:: Extracted data ::
---+---
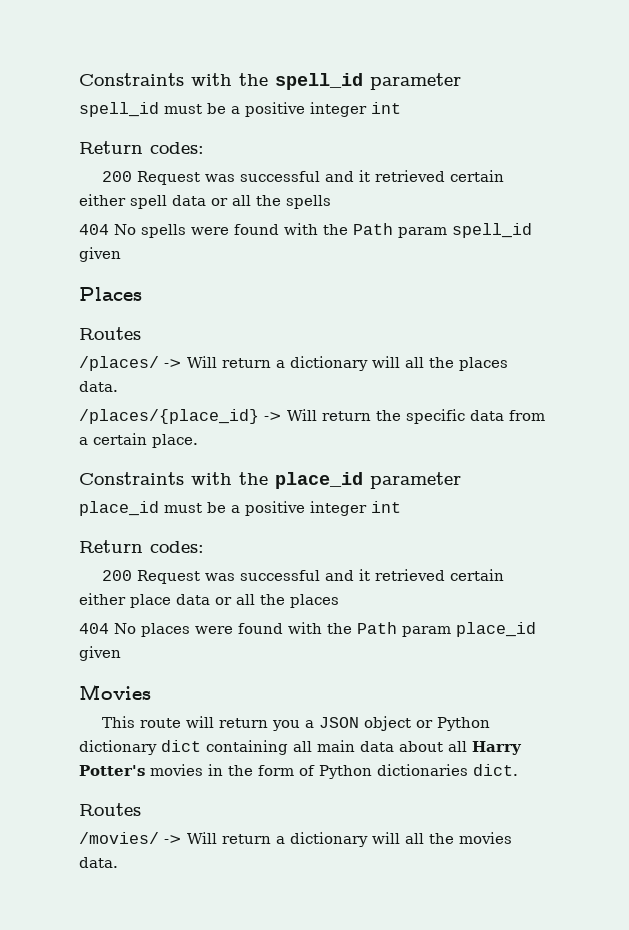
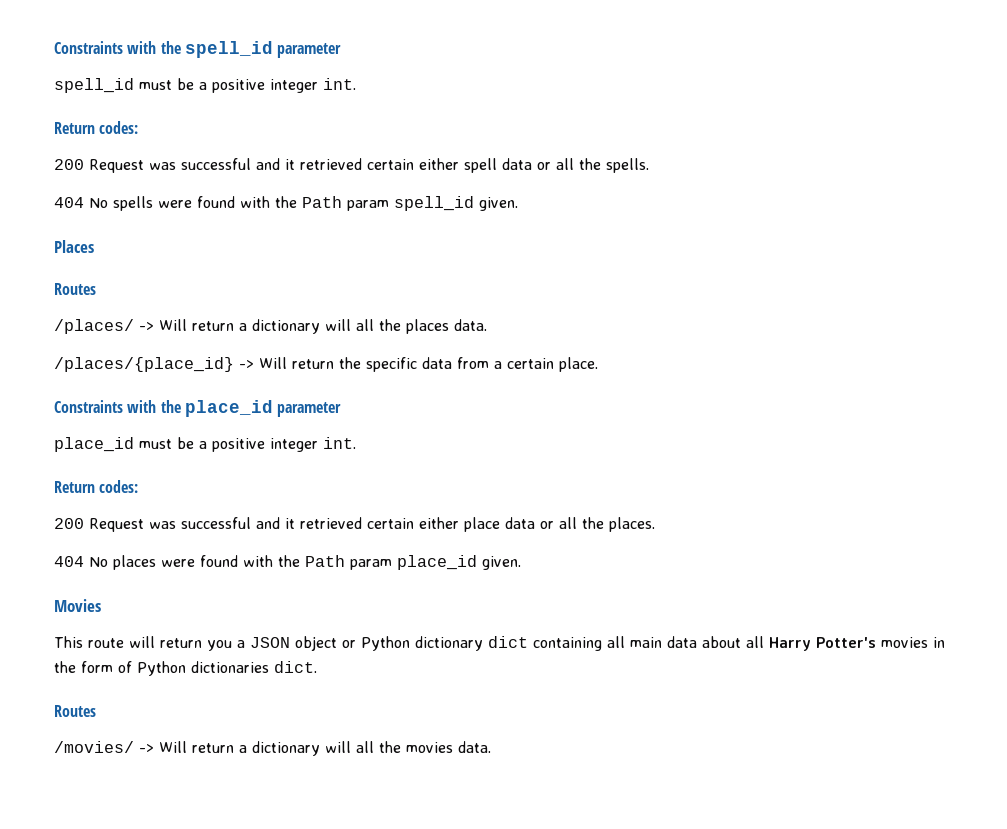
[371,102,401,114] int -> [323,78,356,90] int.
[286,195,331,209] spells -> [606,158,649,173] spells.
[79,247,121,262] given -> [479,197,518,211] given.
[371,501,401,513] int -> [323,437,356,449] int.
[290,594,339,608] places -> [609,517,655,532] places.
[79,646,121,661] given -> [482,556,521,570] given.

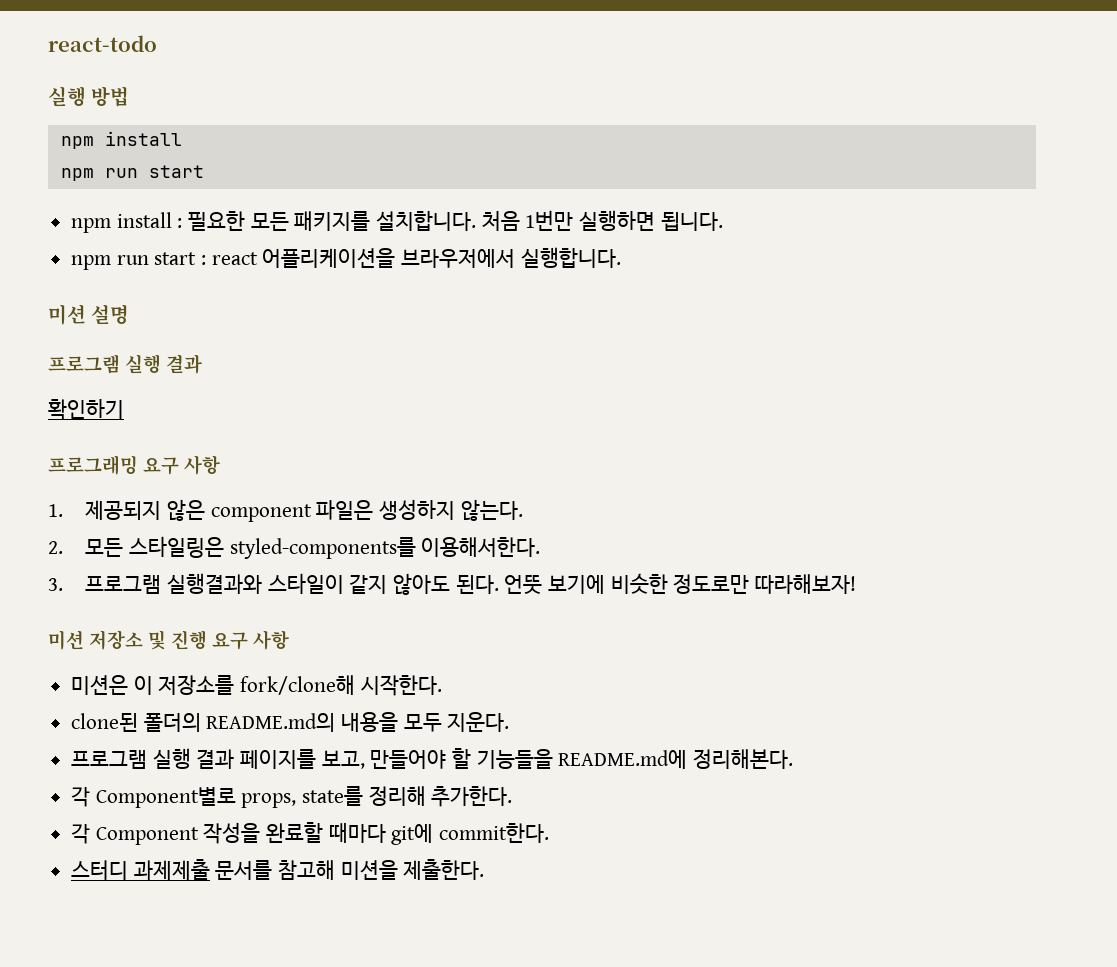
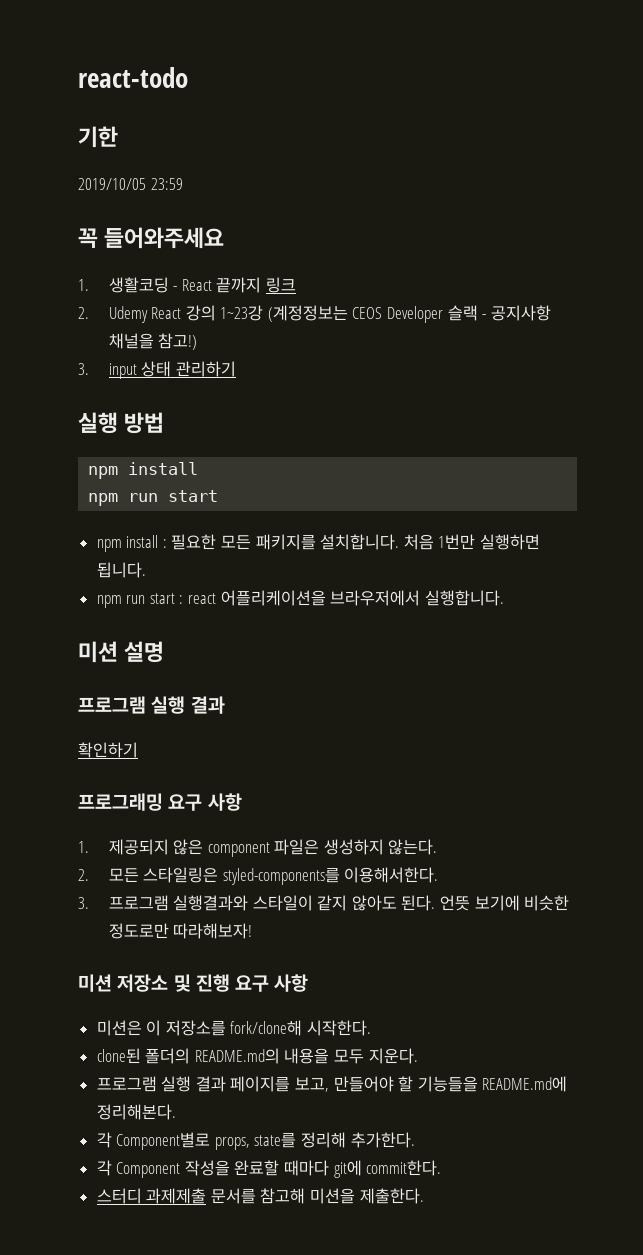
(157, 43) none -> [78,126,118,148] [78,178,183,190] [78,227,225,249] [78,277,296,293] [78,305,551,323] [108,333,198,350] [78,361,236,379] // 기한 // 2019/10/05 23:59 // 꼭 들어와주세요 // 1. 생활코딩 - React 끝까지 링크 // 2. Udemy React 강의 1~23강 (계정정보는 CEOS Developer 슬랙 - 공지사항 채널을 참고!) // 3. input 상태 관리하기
---+---
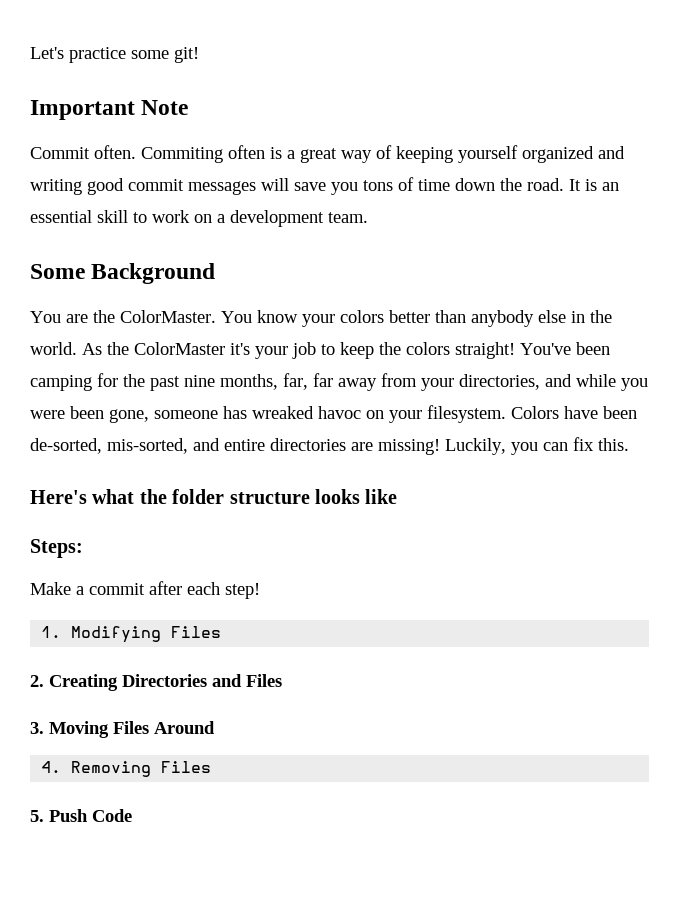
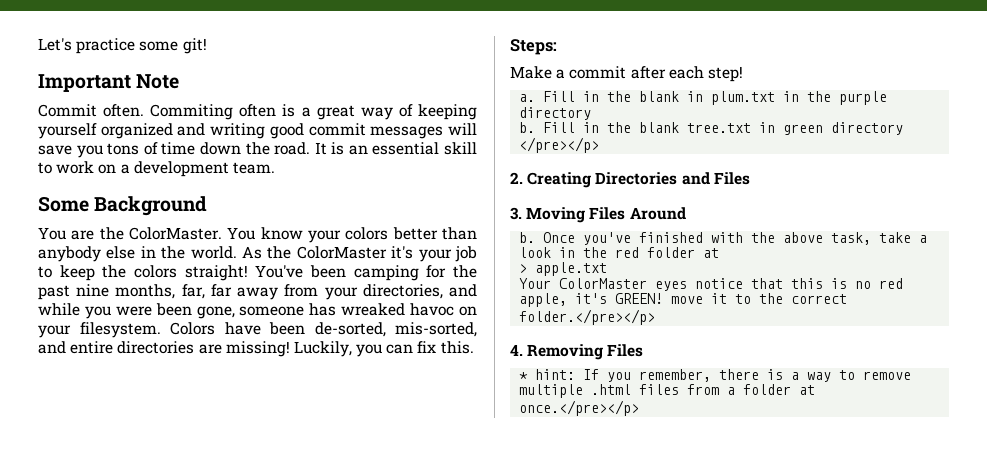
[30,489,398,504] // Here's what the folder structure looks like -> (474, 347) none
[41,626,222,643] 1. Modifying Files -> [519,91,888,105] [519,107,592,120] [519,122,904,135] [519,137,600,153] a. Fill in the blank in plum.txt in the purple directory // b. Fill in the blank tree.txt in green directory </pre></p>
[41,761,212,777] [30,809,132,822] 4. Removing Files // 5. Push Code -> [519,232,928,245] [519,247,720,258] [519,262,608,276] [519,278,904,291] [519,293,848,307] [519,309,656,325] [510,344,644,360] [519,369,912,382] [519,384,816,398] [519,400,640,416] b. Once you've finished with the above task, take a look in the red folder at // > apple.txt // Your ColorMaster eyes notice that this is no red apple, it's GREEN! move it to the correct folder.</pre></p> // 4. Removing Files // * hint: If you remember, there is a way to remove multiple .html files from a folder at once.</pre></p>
---+---
:: What the task requires ::
When you reach the line with "[290,594,339,608] places ->" in the records above, start writing out each line exactly, and stop after the line with "(157, 43) none". Pictures stay out.

:: Output of the exercise ::
[290,594,339,608] places -> [609,517,655,532] places.
[79,646,121,661] given -> [482,556,521,570] given.

(157, 43) none -> [78,126,118,148] [78,178,183,190] [78,227,225,249] [78,277,296,293] [78,305,551,323] [108,333,198,350] [78,361,236,379] // 기한 // 2019/10/05 23:59 // 꼭 들어와주세요 // 1. 생활코딩 - React 끝까지 링크 // 2. Udemy React 강의 1~23강 (계정정보는 CEOS Developer 슬랙 - 공지사항 채널을 참고!) // 3. input 상태 관리하기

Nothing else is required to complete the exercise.